◆ **Given entries**
****

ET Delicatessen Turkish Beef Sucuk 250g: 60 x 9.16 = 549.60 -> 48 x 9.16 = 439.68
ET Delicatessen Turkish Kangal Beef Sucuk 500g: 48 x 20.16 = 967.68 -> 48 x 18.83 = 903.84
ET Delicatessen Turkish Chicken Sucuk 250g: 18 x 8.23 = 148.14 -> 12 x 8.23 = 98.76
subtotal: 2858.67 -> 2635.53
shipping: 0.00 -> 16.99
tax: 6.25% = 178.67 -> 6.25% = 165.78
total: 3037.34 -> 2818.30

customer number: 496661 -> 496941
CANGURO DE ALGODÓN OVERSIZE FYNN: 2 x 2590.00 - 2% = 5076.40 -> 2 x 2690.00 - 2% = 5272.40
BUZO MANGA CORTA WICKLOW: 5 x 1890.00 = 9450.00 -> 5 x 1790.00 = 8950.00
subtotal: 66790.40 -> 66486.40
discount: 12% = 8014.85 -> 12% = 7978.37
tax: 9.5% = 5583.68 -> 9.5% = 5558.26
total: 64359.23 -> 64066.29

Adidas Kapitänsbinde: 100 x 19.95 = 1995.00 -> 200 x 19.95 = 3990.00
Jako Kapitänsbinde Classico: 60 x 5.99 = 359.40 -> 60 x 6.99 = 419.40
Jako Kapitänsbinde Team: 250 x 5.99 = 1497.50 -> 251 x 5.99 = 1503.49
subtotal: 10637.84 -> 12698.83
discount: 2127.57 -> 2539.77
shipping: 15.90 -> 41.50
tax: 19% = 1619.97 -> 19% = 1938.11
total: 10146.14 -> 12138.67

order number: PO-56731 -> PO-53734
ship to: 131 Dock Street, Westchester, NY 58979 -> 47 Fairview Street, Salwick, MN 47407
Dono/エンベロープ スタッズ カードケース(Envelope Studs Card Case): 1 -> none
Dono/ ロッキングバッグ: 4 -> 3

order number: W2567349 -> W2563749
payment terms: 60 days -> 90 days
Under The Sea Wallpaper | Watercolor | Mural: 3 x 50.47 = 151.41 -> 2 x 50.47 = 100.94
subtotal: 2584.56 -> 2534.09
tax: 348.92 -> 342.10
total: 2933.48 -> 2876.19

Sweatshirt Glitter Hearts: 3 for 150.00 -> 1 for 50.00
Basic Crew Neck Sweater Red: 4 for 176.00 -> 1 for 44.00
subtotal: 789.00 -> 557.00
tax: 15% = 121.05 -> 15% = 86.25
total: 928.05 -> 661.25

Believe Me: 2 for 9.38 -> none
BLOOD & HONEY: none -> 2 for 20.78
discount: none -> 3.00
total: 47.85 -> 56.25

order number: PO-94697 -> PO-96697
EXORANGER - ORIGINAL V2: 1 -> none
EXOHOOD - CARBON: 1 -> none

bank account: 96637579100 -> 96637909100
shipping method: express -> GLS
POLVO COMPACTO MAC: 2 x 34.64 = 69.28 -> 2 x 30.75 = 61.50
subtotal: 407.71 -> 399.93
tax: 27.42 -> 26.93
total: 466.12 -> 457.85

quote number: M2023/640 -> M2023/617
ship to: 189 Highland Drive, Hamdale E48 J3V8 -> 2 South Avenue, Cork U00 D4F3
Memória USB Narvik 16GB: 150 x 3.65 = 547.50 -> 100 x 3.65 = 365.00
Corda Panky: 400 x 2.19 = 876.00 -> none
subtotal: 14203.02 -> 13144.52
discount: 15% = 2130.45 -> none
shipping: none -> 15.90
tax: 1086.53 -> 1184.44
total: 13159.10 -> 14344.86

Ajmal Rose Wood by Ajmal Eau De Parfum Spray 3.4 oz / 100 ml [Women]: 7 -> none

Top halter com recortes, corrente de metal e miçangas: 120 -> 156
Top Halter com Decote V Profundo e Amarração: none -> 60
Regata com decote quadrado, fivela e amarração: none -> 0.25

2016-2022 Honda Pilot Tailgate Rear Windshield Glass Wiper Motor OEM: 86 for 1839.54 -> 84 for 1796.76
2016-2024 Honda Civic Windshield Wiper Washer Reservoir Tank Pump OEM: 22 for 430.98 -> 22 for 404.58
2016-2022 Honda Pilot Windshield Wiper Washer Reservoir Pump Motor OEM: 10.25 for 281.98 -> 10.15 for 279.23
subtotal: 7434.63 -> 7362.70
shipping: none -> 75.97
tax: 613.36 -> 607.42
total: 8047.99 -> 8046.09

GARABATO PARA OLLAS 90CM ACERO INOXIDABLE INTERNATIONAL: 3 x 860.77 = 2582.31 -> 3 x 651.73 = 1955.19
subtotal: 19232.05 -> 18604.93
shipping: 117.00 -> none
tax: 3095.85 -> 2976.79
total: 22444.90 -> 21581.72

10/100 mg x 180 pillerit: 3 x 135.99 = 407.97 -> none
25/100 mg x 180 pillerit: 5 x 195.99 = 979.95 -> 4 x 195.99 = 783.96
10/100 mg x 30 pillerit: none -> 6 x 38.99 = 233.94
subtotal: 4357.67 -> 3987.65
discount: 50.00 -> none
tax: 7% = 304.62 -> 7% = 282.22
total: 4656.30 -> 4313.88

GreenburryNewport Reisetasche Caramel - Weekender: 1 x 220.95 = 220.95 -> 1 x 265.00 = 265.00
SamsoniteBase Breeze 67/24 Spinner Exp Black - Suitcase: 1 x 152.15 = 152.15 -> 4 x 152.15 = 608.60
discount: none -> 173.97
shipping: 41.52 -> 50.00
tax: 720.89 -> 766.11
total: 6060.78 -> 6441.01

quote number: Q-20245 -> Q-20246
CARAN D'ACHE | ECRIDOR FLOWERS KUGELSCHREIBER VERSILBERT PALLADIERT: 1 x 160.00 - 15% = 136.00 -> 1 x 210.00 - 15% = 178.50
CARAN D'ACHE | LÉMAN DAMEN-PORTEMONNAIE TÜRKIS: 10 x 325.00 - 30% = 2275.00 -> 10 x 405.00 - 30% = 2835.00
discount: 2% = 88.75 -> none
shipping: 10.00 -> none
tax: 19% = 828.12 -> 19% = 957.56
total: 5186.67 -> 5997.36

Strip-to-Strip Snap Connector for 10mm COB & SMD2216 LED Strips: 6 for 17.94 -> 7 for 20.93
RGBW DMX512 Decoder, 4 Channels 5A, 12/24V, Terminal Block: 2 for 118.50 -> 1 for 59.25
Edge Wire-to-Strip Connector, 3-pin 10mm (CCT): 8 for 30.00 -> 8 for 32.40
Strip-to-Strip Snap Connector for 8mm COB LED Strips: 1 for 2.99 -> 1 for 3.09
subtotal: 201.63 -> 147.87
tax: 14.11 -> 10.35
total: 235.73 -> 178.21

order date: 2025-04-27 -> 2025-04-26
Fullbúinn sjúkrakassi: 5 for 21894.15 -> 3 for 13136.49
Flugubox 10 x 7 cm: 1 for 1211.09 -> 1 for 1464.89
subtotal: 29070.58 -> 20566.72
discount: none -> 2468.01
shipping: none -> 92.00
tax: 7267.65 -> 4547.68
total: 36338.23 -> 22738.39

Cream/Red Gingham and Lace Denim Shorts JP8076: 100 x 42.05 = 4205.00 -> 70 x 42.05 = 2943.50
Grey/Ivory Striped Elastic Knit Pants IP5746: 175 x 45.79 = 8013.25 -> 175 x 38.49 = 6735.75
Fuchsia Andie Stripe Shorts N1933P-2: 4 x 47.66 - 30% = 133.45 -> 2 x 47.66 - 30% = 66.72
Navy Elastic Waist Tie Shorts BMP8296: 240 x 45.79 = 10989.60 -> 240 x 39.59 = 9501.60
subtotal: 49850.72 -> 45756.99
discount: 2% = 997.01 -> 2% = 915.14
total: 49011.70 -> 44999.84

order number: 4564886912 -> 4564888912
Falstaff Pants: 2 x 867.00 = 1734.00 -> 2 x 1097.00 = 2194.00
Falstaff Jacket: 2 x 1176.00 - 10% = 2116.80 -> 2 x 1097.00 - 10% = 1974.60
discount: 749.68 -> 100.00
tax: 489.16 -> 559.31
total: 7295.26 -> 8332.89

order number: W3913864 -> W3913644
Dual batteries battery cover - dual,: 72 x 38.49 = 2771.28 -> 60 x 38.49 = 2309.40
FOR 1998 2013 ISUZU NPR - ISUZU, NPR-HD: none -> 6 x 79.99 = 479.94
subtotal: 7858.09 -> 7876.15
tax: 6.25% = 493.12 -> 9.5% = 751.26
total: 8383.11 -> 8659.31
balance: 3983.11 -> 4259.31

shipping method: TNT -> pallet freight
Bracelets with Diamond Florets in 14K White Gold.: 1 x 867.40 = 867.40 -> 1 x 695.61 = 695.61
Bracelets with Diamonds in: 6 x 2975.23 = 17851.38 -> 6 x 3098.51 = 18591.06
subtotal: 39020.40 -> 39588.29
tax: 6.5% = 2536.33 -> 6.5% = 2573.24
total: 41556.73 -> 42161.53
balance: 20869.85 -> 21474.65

****

◆ **Directions for this task**
When the string "Sucuk" occurs in a line of the material, that line belongs in the answer.

◆ **Answer to the exercise**
ET Delicatessen Turkish Beef Sucuk 250g: 60 x 9.16 = 549.60 -> 48 x 9.16 = 439.68
ET Delicatessen Turkish Kangal Beef Sucuk 500g: 48 x 20.16 = 967.68 -> 48 x 18.83 = 903.84
ET Delicatessen Turkish Chicken Sucuk 250g: 18 x 8.23 = 148.14 -> 12 x 8.23 = 98.76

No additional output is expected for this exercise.